#### WORK TO BE COMPLETED:
The data that follows must be transcribed in full and exactly, minus the pictures.

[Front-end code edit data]
════

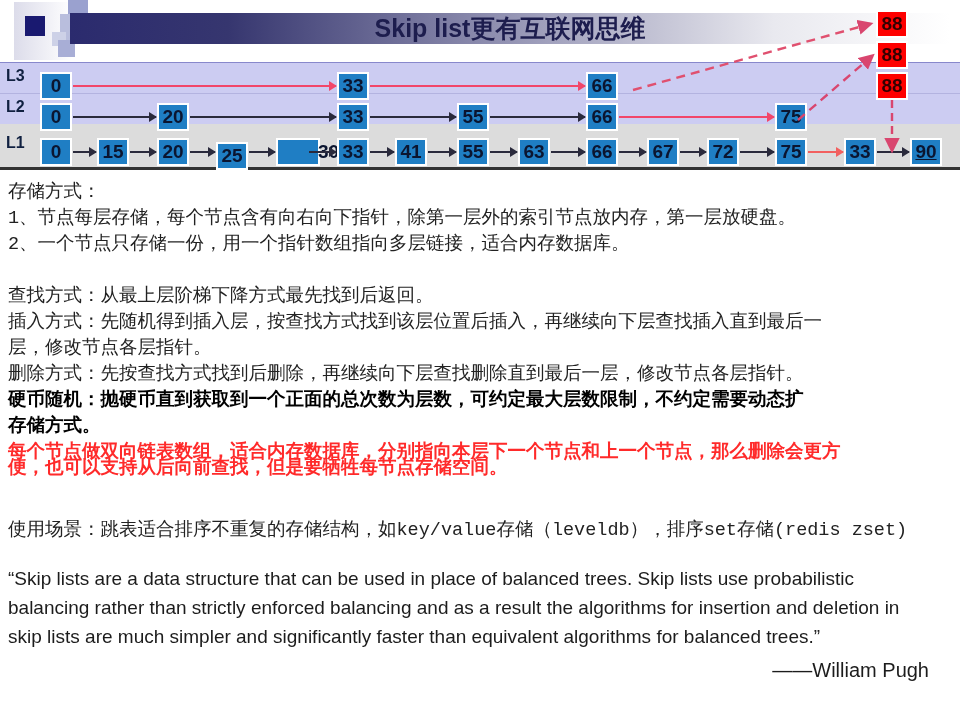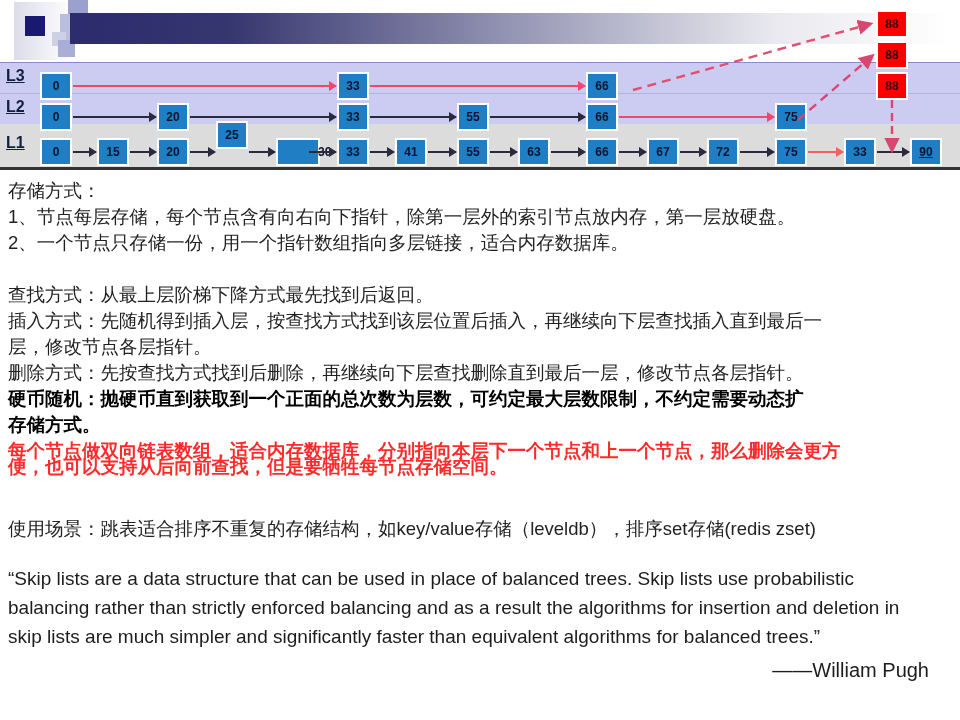"Skip list更有互联网思维" div { html: none -> <div>Skip list更有互联网思维</div> }
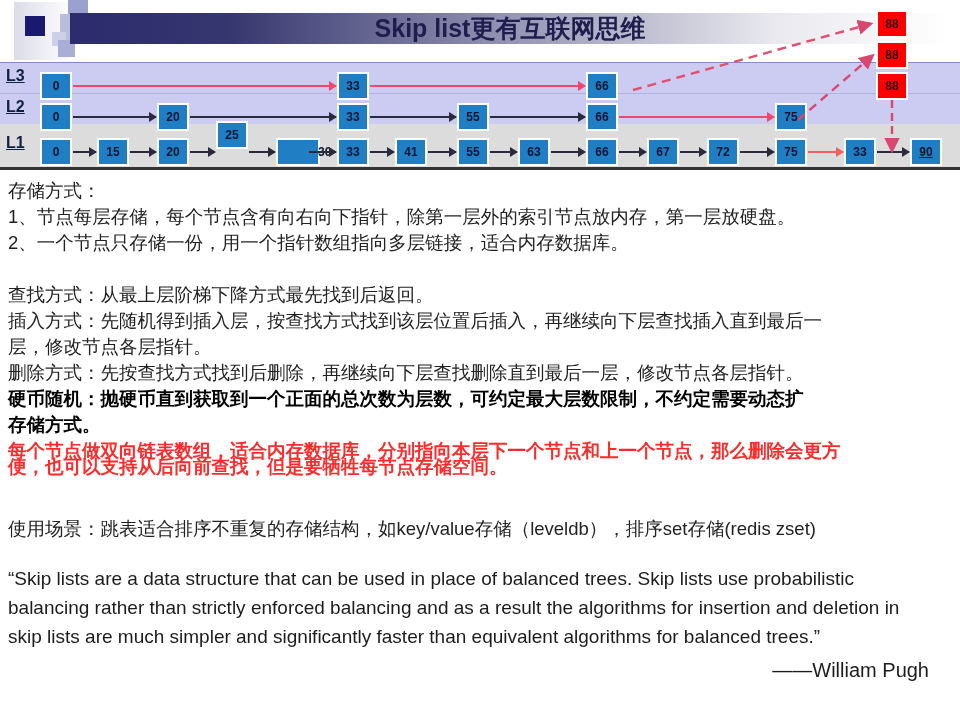"88" .node { font-size: 12px -> 19px }
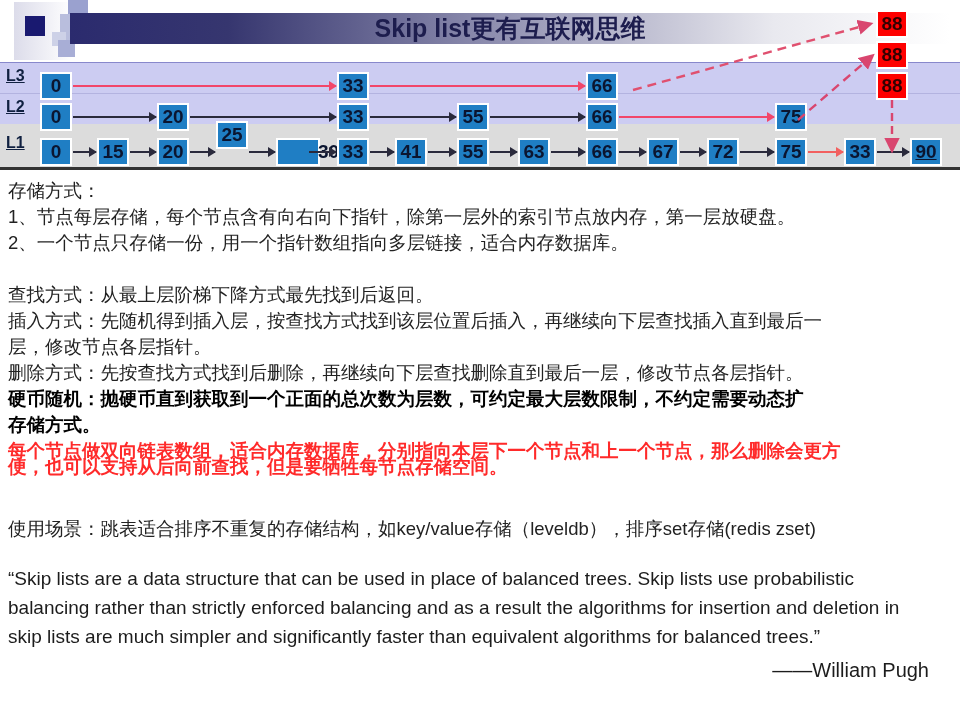"L3" .level-label { text-decoration: underline -> none }
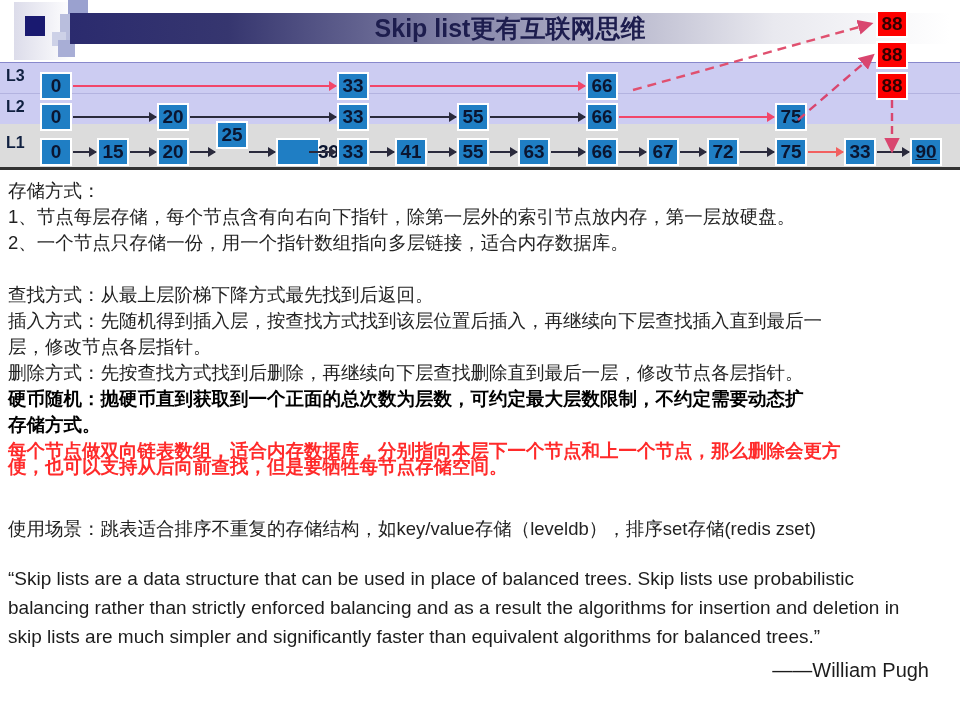"25" div.node { top: 59px -> 80px }
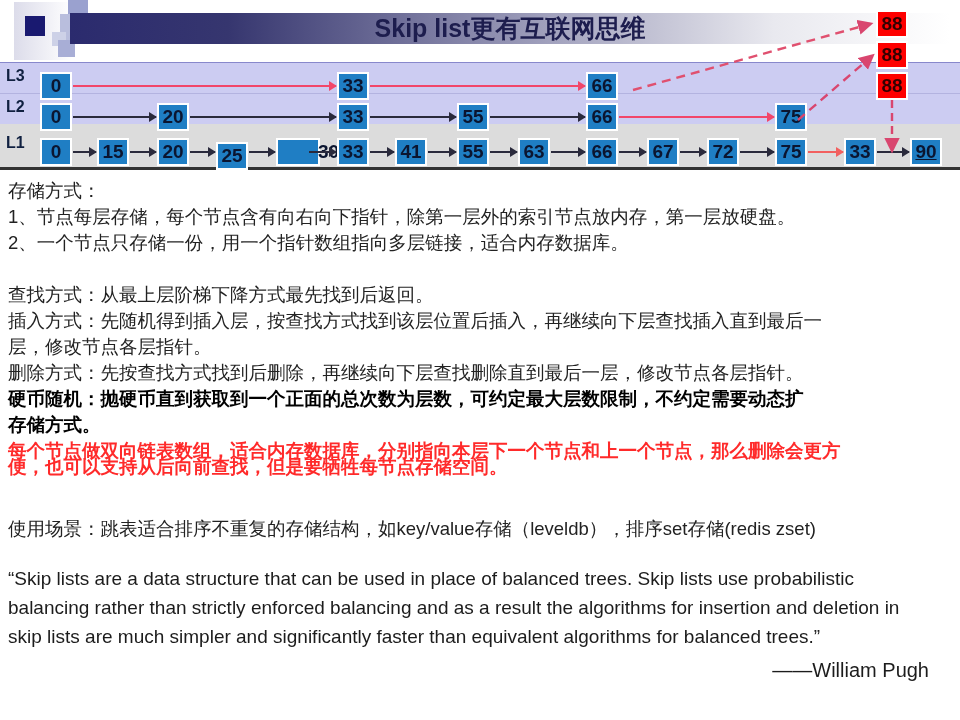"存储方式：" .ln { font-family: Liberation Sans, sans-serif -> Liberation Mono, monospace }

════

#### TASK ANSWER:
"Skip list更有互联网思维" div { html: none -> <div>Skip list更有互联网思维</div> }
"88" .node { font-size: 12px -> 19px }
"L3" .level-label { text-decoration: underline -> none }
"25" div.node { top: 59px -> 80px }
"存储方式：" .ln { font-family: Liberation Sans, sans-serif -> Liberation Mono, monospace }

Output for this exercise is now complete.